Como está a economia mundial no final de 2023? Para responder a esta questão, devemos lembrar-nos que o “mundo” é composto por muitas partes, e nem todas as grandes economias estão a ter um desempenho tão bom como outras.

Tomemos primeiro os Estados Unidos: o maior (em termos de produção nacional) e o mais importante (em tecnologia e finanças). No início de 2023, o consenso entre os economistas tradicionais era que os EUA e o resto do mundo capitalista avançado poderiam muito bem entrar numa recessão, num aumento significativo do desemprego e em novas quedas nos rendimentos reais médios, à medida que a espiral inflacionista que começou em 2021 continuou a consumir os salários dos trabalhadores.

Isto é o que eu disse no início do ano no meu blog: “Nunca uma recessão iminente foi tão amplamente esperada.

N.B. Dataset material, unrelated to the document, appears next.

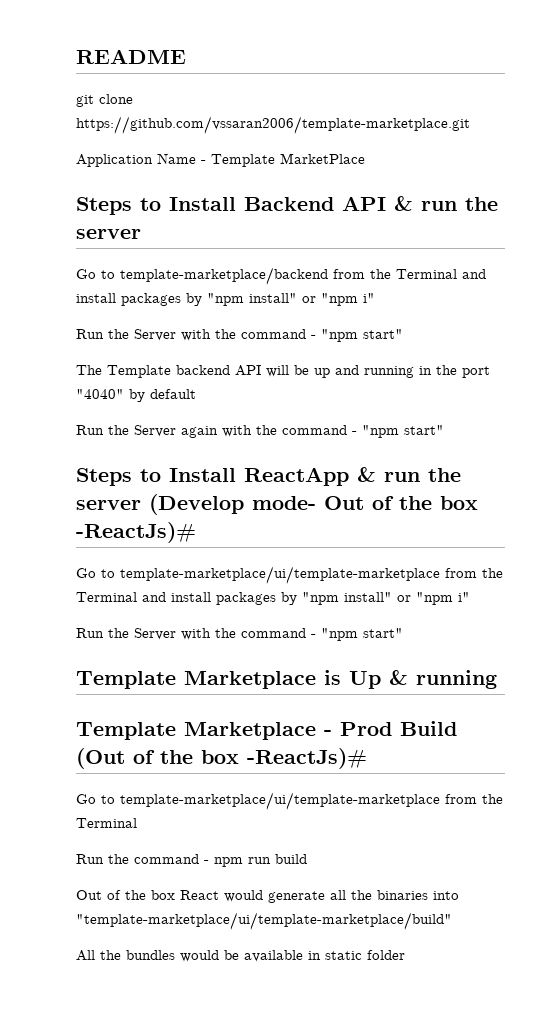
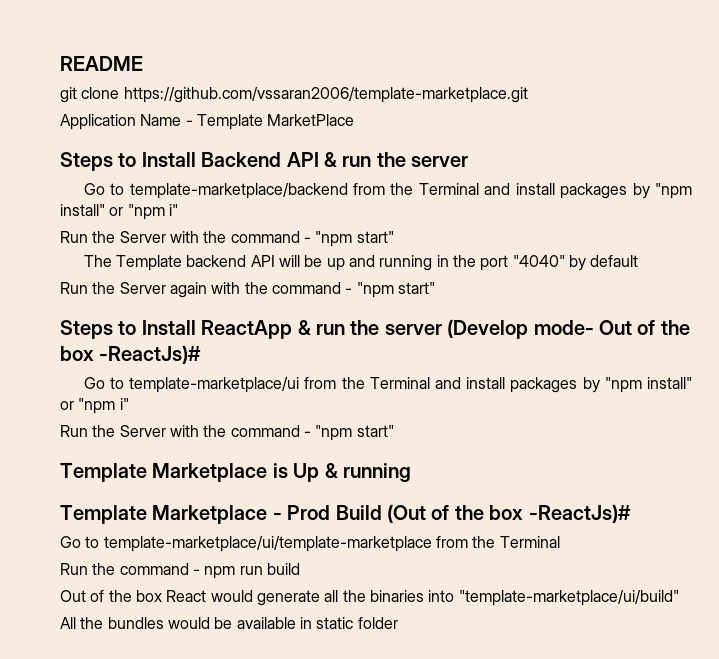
[120,566,440,584] template-marketplace/ui/template-marketplace -> [129,377,300,393] template-marketplace/ui
[76,912,452,930] "template-marketplace/ui/template-marketplace/build" -> [458,590,679,606] "template-marketplace/ui/build"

Talvez isso signifique que isso não acontecerá – dado o historial dos principais analistas económicos. Mas desta vez o consenso parece certo. Claro, há alguns analistas nos EUA que continuam a afirmar que a economia dos EUA, com o seu mercado de trabalho apertado, a desaceleração da inflação e o dólar forte, evitará uma queda”.

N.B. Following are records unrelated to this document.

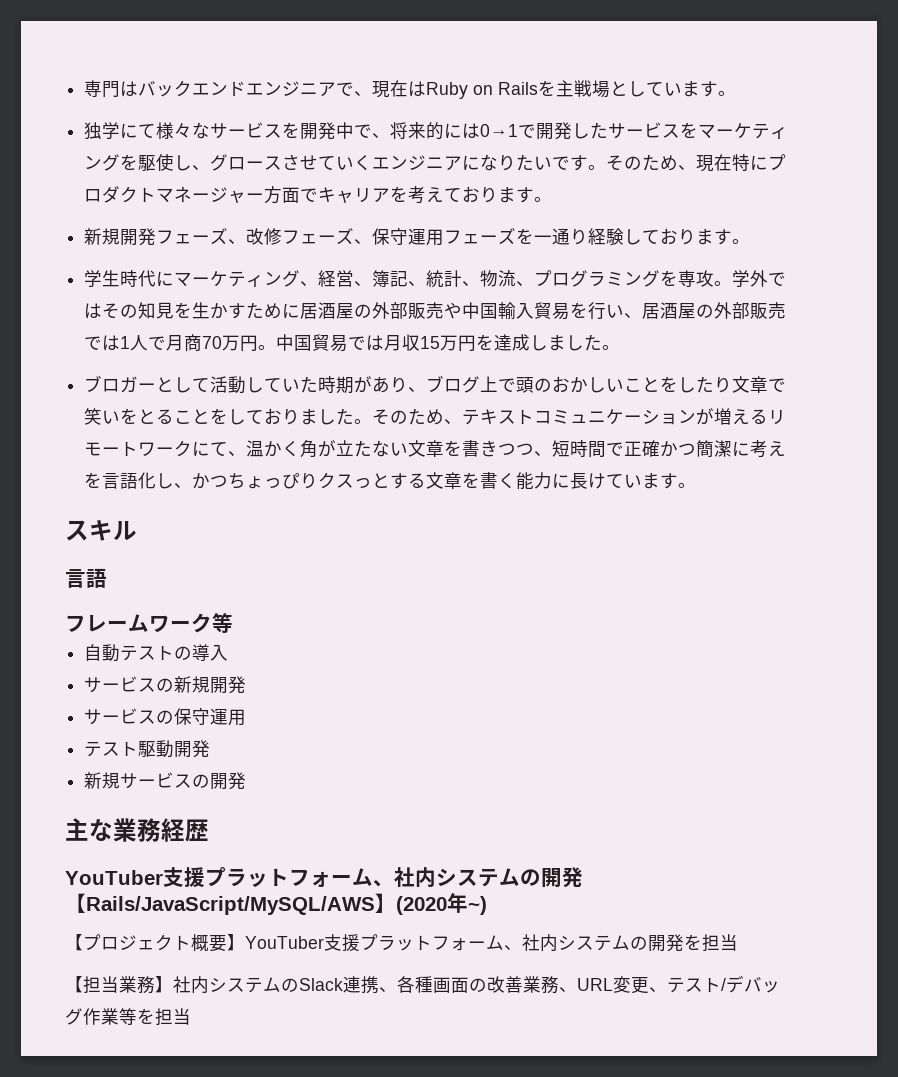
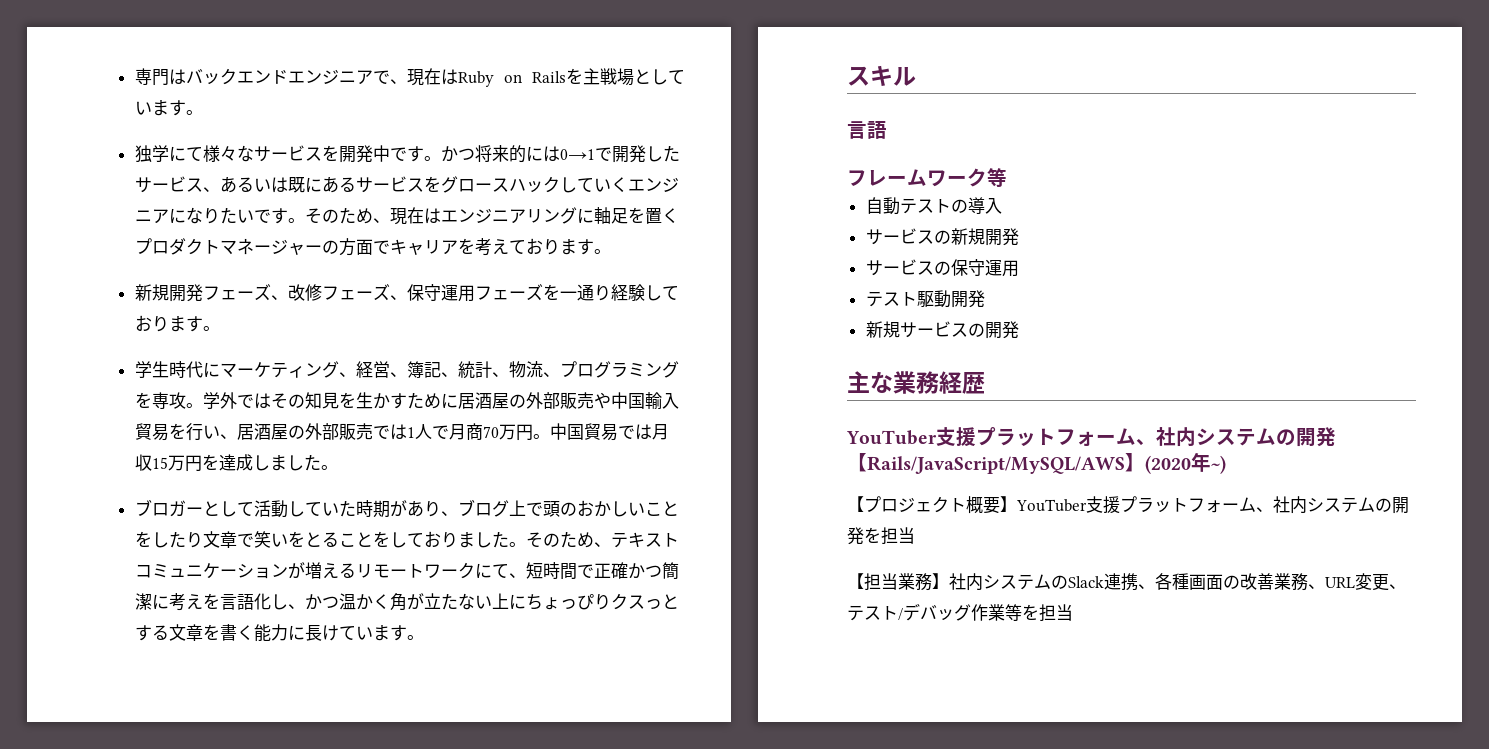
[372,133,391,138] 、 -> [406,146,475,162] す。かつ
[680,122,789,139] [84,153,319,172] をマーケティングを駆使し、グロースさせ -> [202,176,577,193] 、あるいは既にあるサービスをグロースハックし
[732,154,769,171] 特に -> [423,207,679,224] はエンジニアリングに軸足を置く
(265, 197) none -> [321,240,339,254] の
[246,440,553,458] 温かく角が立たない文章を書きつつ、 -> (526, 575) none
(229, 481) none -> [338,593,526,611] 温かく角が立たない上に

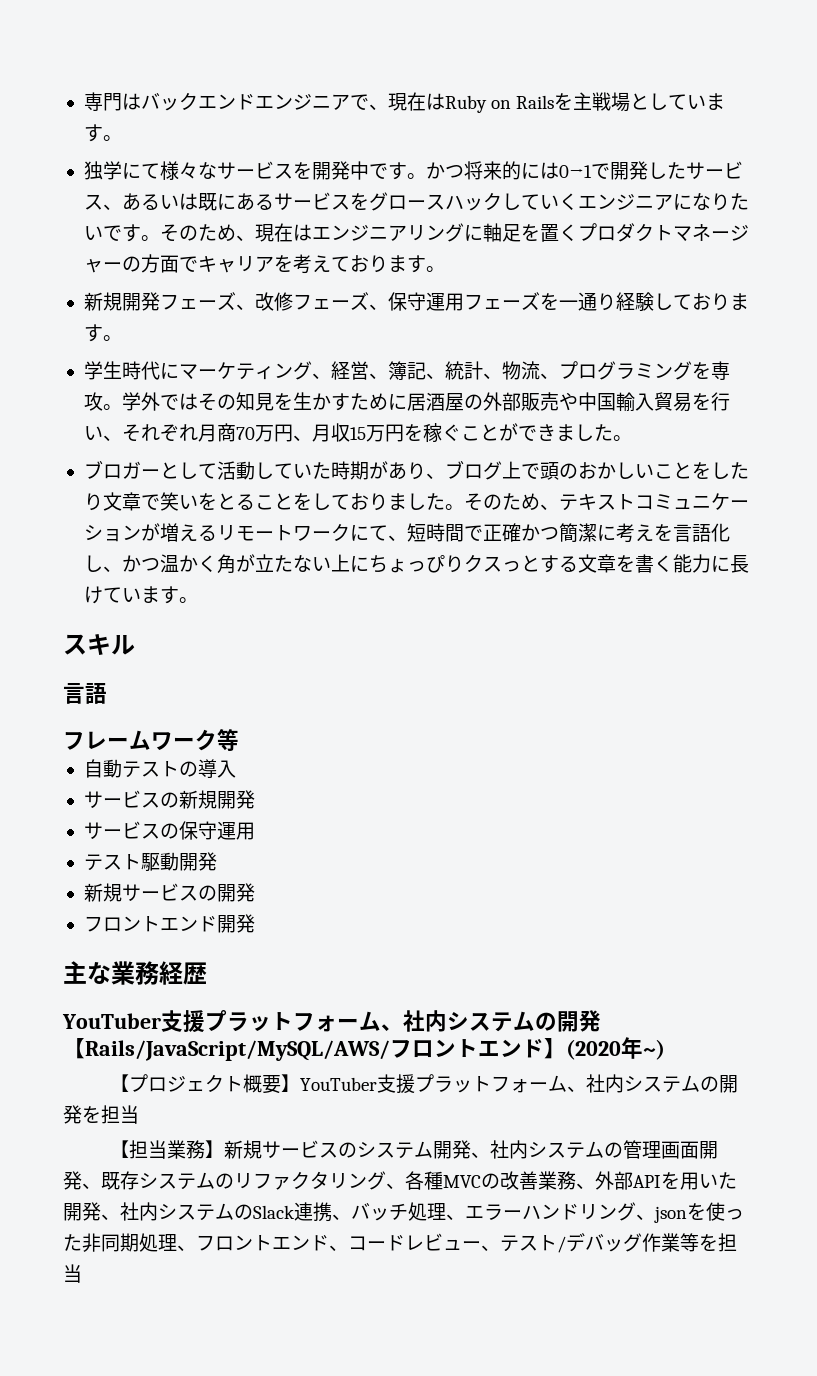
[236,423,669,441] [134,454,270,472] 居酒屋の外部販売では1人で月商70万円。中国貿易では月収15万円を達成し -> [121,423,556,443] それぞれ月商70万円、月収15万円を稼ぐことができ
(1019, 330) none -> [83,914,255,933] // フロントエンド開発
[867,456,1125,474] Rails/JavaScript/MySQL/AWS -> [85,1039,544,1061] Rails/JavaScript/MySQL/AWS/フロントエンド
(949, 581) none -> [223,1140,718,1159] [63,1171,737,1190] [63,1202,120,1221] 新規サービスのシステム開発、社内システムの管理画面開発、既存システムのリファクタリング、各種MVCの改善業務、外部APIを用いた開発、
[1155,573,1389,591] 各種画面の改善業務、URL変更 -> [351,1202,744,1223] [63,1233,481,1252] バッチ処理、エラーハンドリング、jsonを使った非同期処理、フロントエンド、コードレビュー

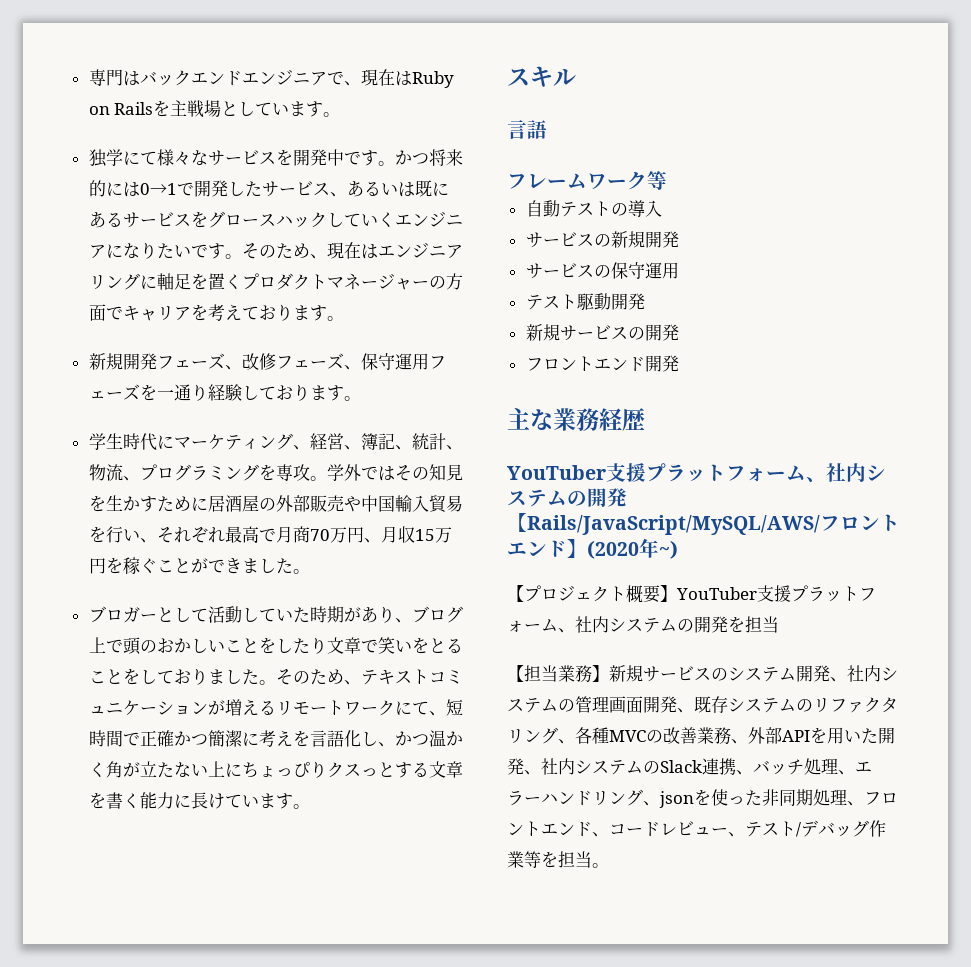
(198, 432) none -> [224,526,276,543] 最高で
(82, 1273) none -> [592,863,609,868] 。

Bem, provou-se que esses analistas estavam certos e a economia dos EUA, até agora, não entrou numa “recessão técnica” (rigidamente definida como quando uma economia contrai a produção nacional durante dois trimestres consecutivos). Agora o consenso voltou ao optimismo: não houve recessão em 2023 e as coisas só poderão melhorar em 2024.

Consideremos a visão super-otimista do Goldman Sachs, o principal banco de investimento dos EUA e importante estrategista de capital dos EUA. Os seus economistas relatam: “A economia global superou até mesmo as nossas expectativas optimistas em 2023. O crescimento do PIB está no bom caminho para superar as previsões de consenso de há um ano” e “continuamos a ver apenas um risco limitado de recessão”. A equipa do banco calcula que a produção global crescerá 2,7 por cento este ano e 2,4 por cento no próximo ano, com as taxas de desemprego a permanecerem baixas e a inflação a cair rapidamente. Assim, a política da Reserva Federal dos EUA de aumentar as taxas de juro fez baixar a inflação sem provocar uma queda na produção e no emprego – pelo menos nos EUA.

Isto é chamado de resultado “Cachinhos Dourados”: a economia não está demasiado “quente” para que a inflação permaneça elevada e não está demasiado “fria” para que haja uma contracção na produção e um aumento do desemprego. E isto está a acontecer apesar da guerra Ucrânia-Rússia e agora do pesadelo Israel-Gaza. Perfeito!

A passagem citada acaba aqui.